In Hawks' 'Rio Bravo' there is tenderness, and humor... In Hawks' film, a man is defined by how well he relates to women, how well he handles pressure and how he reacts to danger... Angie Dickinson playing the gambling gal, enriches the mixture with a nicely judged performance...

'Rio Bravo' is an action Western, which captures a legendary West that fits the legendary talents of Wayne and Hawks... But what makes the film so special is the relationship between the individual characters... It is a traditional, straightforward Western, good-humored and exciting, rich in original touches...

The best moment of the film when Martin and Nelson join each other for some singing and guitar picking, and Walter Brennan joins in with his harmonica and his scratchy voice... The film has a terrific score by one of the great film composers Dimitri Tiomkin...

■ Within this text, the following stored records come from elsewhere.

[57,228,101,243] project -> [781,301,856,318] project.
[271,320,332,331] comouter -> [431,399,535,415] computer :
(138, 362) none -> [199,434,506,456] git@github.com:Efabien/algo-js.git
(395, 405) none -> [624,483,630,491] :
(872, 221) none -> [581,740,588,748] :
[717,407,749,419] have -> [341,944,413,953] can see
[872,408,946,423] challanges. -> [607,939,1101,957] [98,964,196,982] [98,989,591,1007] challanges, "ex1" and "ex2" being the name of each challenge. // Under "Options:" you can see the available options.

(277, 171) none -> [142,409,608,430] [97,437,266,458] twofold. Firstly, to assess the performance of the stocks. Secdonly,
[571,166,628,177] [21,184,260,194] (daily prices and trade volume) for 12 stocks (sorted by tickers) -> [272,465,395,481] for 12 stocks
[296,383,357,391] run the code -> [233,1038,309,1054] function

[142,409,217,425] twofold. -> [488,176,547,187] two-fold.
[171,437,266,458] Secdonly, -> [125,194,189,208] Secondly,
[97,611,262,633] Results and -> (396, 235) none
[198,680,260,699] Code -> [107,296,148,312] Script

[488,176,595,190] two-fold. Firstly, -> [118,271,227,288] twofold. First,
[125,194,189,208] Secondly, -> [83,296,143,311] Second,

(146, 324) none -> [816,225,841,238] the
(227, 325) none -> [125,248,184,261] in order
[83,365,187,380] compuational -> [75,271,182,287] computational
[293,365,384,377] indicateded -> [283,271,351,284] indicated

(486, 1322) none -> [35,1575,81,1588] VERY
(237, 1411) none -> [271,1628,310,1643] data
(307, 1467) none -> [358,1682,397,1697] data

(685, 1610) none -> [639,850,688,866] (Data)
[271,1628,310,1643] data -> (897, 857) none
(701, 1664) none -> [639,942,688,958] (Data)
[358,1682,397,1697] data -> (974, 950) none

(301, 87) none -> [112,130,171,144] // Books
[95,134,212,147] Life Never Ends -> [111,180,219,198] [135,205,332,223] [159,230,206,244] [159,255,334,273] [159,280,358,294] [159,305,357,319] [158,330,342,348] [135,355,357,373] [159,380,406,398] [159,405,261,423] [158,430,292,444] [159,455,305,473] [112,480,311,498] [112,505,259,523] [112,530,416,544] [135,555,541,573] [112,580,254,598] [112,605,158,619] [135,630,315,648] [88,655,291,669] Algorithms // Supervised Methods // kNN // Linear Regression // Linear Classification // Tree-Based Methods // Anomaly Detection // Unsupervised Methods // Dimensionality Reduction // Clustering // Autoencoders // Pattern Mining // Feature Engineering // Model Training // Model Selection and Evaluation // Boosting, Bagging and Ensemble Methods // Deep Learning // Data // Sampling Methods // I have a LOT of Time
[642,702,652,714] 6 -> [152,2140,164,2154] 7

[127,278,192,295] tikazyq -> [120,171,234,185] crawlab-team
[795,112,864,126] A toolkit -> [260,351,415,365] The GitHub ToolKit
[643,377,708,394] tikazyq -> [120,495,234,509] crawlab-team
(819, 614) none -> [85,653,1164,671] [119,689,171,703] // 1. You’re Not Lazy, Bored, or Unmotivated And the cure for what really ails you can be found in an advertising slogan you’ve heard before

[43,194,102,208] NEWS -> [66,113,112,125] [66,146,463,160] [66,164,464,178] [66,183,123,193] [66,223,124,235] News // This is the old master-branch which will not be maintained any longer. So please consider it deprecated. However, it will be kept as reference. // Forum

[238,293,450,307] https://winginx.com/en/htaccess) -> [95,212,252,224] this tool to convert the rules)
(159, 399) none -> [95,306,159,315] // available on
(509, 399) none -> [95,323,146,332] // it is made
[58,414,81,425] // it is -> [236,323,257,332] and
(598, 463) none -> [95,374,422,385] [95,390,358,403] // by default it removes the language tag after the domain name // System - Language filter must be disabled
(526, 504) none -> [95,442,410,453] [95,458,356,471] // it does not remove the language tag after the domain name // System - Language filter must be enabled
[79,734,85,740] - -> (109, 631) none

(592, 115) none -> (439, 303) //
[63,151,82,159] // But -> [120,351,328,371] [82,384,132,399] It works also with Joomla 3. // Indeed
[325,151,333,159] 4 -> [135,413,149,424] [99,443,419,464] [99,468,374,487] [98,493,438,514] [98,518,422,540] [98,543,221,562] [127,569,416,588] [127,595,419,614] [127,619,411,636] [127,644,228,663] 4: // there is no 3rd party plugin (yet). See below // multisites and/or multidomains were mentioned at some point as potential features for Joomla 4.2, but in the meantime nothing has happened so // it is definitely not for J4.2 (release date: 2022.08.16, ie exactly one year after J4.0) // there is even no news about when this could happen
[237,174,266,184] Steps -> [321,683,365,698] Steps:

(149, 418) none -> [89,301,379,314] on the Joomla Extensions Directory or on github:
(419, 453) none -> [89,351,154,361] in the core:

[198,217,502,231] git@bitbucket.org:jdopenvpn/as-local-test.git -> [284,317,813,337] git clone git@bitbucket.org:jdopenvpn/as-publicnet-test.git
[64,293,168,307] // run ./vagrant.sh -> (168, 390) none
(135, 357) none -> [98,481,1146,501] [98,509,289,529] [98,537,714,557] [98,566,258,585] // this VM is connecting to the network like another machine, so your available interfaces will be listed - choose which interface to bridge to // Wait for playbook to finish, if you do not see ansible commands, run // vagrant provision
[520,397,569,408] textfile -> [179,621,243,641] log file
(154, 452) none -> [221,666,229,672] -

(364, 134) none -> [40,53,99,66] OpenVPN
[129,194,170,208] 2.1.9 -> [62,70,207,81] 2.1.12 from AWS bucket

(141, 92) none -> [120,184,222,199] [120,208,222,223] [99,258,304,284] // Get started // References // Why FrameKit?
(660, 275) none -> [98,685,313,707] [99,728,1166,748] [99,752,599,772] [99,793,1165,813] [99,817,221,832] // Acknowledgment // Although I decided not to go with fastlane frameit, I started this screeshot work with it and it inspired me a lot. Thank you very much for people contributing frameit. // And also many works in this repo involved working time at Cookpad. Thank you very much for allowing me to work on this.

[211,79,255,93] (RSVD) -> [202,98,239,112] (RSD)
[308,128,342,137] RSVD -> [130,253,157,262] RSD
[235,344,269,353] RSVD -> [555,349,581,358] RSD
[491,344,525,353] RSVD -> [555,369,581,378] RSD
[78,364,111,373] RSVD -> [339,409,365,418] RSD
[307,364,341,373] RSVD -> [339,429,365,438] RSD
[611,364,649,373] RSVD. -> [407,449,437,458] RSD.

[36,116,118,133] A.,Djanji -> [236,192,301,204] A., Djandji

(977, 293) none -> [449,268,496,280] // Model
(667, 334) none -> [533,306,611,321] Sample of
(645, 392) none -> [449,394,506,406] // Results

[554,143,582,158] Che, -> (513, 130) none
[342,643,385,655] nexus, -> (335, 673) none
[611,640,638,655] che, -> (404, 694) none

Reviewed by gogoschka-1 10 / 10

My Favorite "Classic" American Western

My favorite classic American western by one of the great classic Hollywood directors - and also a great buddy movie. The constant bickering between the main characters makes this one so much fun, but it also has a special kind of atmosphere that classic westerns of that era usually lack; the central piece of music (the hauntingly beautiful Mexican ballad 'El Deguello' which plays an important role in the film) probably adds a lot to that. 10 stars out of 10.

Favorite films: IMDb.com/list/mkjOKvqlSBs/

Lesser-Known Masterpieces: imdb.com/list/ls070242495/

Reviewed by alexanderdavies-99382 8 / 10

A sparkling Western and one of Wayne's greatest.

"Rio Bravo" is a Western that's typical of John Wayne. He plays a squeaky-clean, upstanding law enforcer, someone who is quite easy-going until provoked and always believes in doing the right thing. That was the image John Wayne stuck with for most of his career and it works in "Rio Bravo." There is plenty of fun in this film, thanks to some good dialogue, being quite lighthearted in places, the story being pretty good and also for featuring some great action near the end. Dean Martin gives a better than average performance as the former sheriff who deals with his own demons via the bottle. He eventually finds his courage and regains some of his former glory. Old hands like Walter Brennan and Ward Bond give their usual sterling support, they were veterans of the Western genre. The running time is a bit long at 130 minutes but I personally don't find that a problem. In a town not far from the Mexican border, an outlaw is being held in the town jail. For John Wayne, that means the entire gang of which the outlaw is a member, shall be riding into town with the intention of springing their comrade. Wayne only has a drunken former sheriff, a deputy with a crippled leg and a young and inexperienced gunfighter for support. The direction from Howard Hawks keeps the film ticking along at a good pace. Wayne's movies with Hawks are equally as good as the ones he made with John Ford.